The Efficacy and Safety of Deucravacitinib to that of Methotrexate, in Patients with Vulvar Lichen Planus who have Failed Topical Therapy with Potent Corticosteroids: A Randomized Controlled Trial

A Double-Blinded, Single-Centre, Randomized Controlled Clinical Trial to Compare the Efficacy and Safety of Deucravacitinib to that of Methotrexate, in Patients with Vulvar Lichen Planus who have Failed Topical Therapy with Potent Corticosteroids

Sponsor

Dr Rebecca Bronwyn Saunderson

Enrollment

116 participants

Start Date

Apr 19, 2024

Study Type

Interventional

Conditions

Vulvar Lichen Planus

Summary

Vulvar lichen planus (VLP) is a chronic inflammatory dermatosis characterized by erythema, erosions and hyperkeratosis on the vulva with possible vaginal involvement. The condition is particularly difficult to treat and runs a chronic and progressive course, requiring long-term management and follow-up. The first-line treatment for VLP is potent topical corticosteroids. However, approximately 20-40% of patients require second-line treatment with systemic immunosuppression to control their disease.
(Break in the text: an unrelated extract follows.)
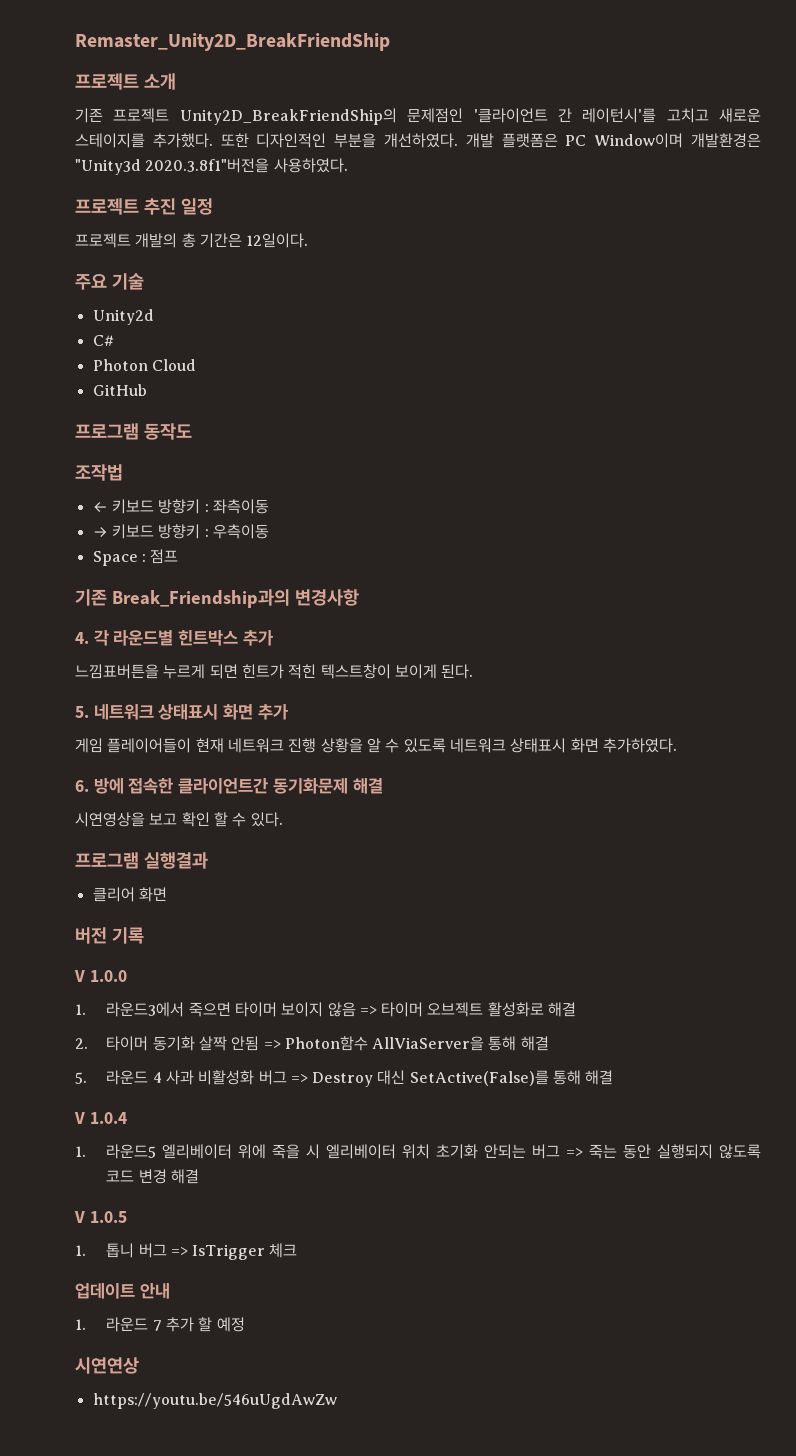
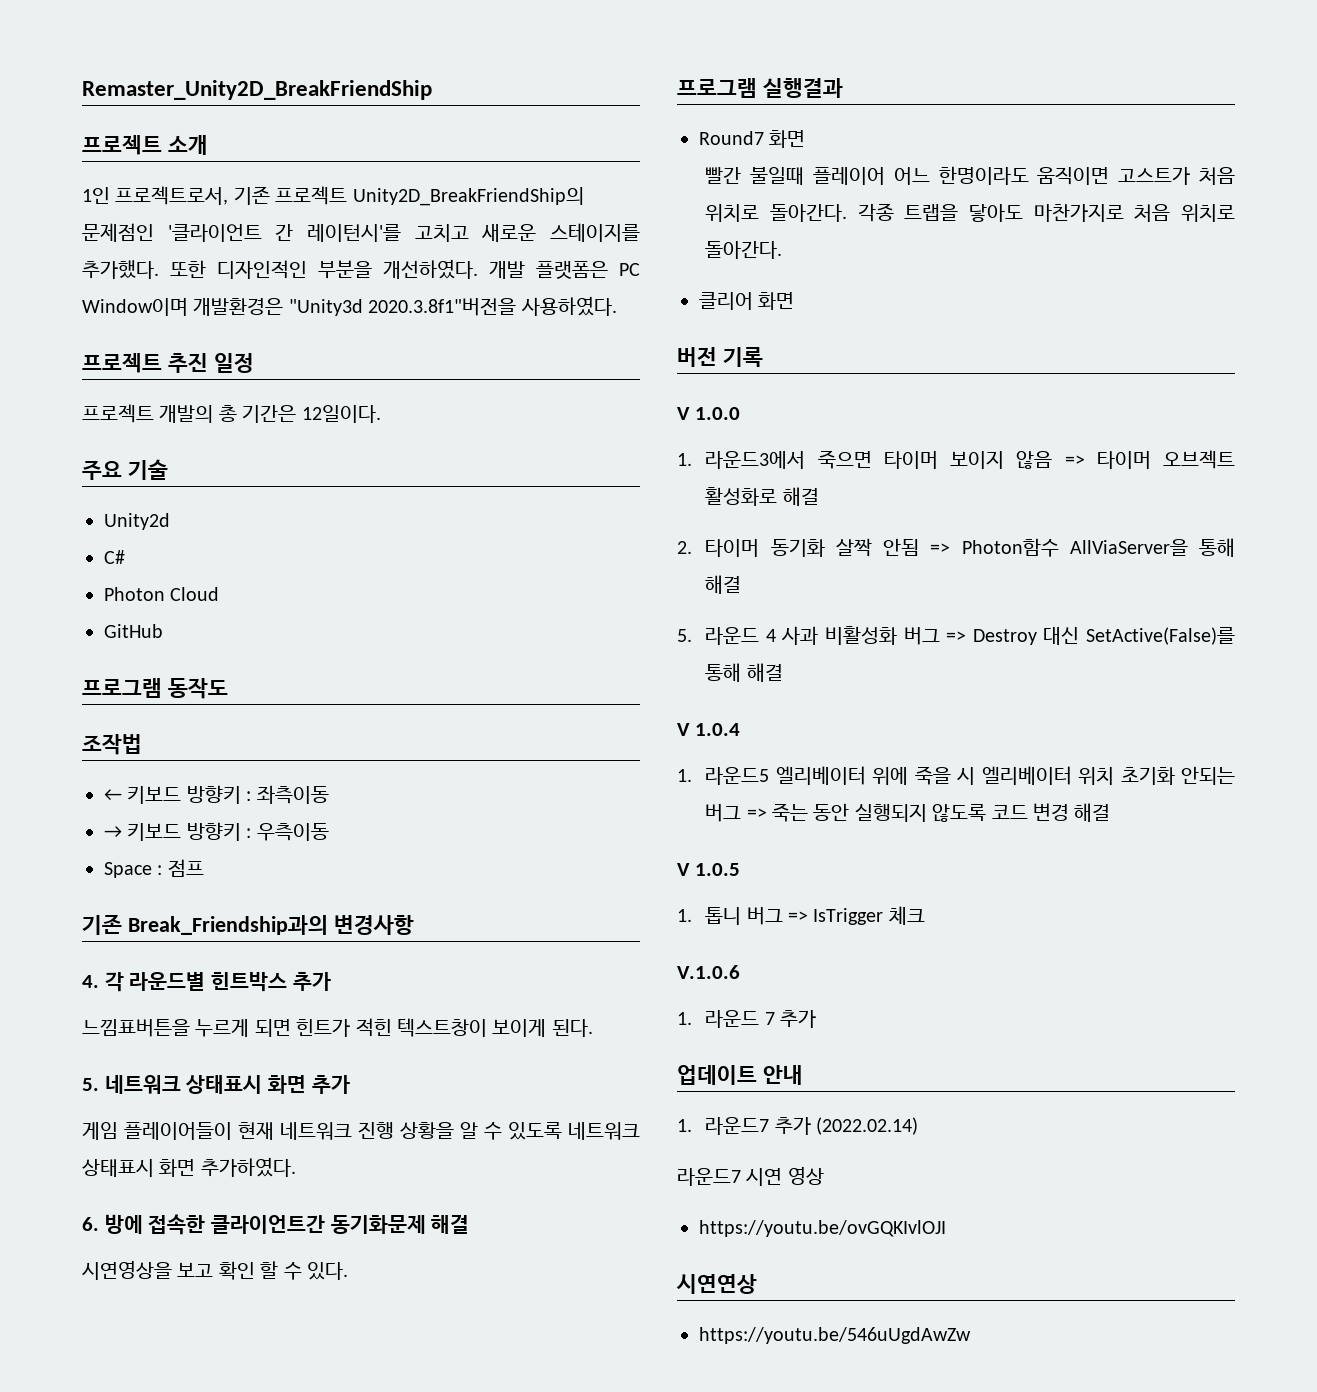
(176, 81) none -> [82,186,229,205] 1인 프로젝트로서,
(208, 860) none -> [699,130,806,148] [705,166,1235,185] [705,203,1235,222] [705,241,783,259] // Round7 화면 // 빨간 불일때 플레이어 어느 한명이라도 움직이면 고스트가 처음 위치로 돌아간다. 각종 트랩을 닿아도 마찬가지로 처음 위치로 돌아간다.
[75,1283,170,1299] 업데이트 안내 -> [677,965,740,979] V.1.0.6
[198,1317,245,1332] 할 예정 -> [677,1065,803,1085] [677,1117,919,1135] [677,1166,824,1186] [699,1220,946,1237] // 업데이트 안내 // 1. 라운드7 추가 (2022.02.14) // 라운드7 시연 영상 // https://youtu.be/ovGQKIvlOJI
Some of the systemic medications that have been used to treat VLP include prednisolone, methotrexate, mycophenolate mofetil, azathioprine, hydroxychloroquine and cyclosporine, with varying results. The best documented agent appears to be methotrexate, with authors reporting moderate efficacy and safety profile. However, these studies were either retrospective or small case series. Overall, there is a lack of high-quality evidence, such as randomized controlled trials (RCTs), to compare and guide second-line systemic treatments in VLP. The pathogenesis of VLP is not completely understood, but there is evidence of involvement of tyrosine kinase 2 (TYK2) mediated pathway. One drug known to modulate the TYK-2 pathway is Deucravacitinib (BMS-986165), a novel, oral, selective TYK-2 inhibitor. It is being studied in patients with psoriasis, psoriatic arthritis, and systemic lupus erythematosus with promising results. Given the lack of high-quality evidence to guide the use of second-line systemic treatments in VLP, the evidence of involvement of TYK2-mediated pathway, and that the best documented systemic agent in VLP to date is methotrexate, the aim of this study is to conduct a double-blinded RCT comparing the efficacy and safety of Deucravacitinib to that of Methotrexate, in patients with VLP who have failed first-line treatment with potent topical corticosteroids. Hypothesis: Deucravacitinib will be superior to methotrexate in treating VLP patients who have failed topical therapy with potent corticosteroids.

Eligibility

Sex: FemalesMin Age: 18 Yearss

Plain Language Summary

Simplified for easier understanding

Vulvar lichen planus (VLP) is a painful chronic condition that causes inflammation, redness, erosions, and sometimes scarring on the vulva. It can be difficult to manage and often requires long-term treatment. While strong topical corticosteroid creams are the standard first treatment, around 20–40% of women need additional systemic (whole-body) medication when topical treatments are not enough. This trial is comparing two systemic medications: methotrexate, which has been used for VLP for some time, and a newer drug called deucravacitinib, which targets a specific immune pathway thought to be involved in VLP. The researchers believe deucravacitinib may work better. This is the first randomised controlled trial specifically designed to test this comparison in VLP. You may be eligible if you are a woman aged 18 or older with a confirmed diagnosis of moderate to severe vulvar lichen planus that has not been adequately controlled with potent topical corticosteroid creams. Women who are pregnant, planning pregnancy, breastfeeding, or who have certain serious health conditions such as active infection, cancer history, or severe liver or kidney problems are not eligible.

This summary was AI-generated to explain the trial in plain language. It is not medical advice. Always discuss eligibility with your doctor before enrolling in a clinical trial.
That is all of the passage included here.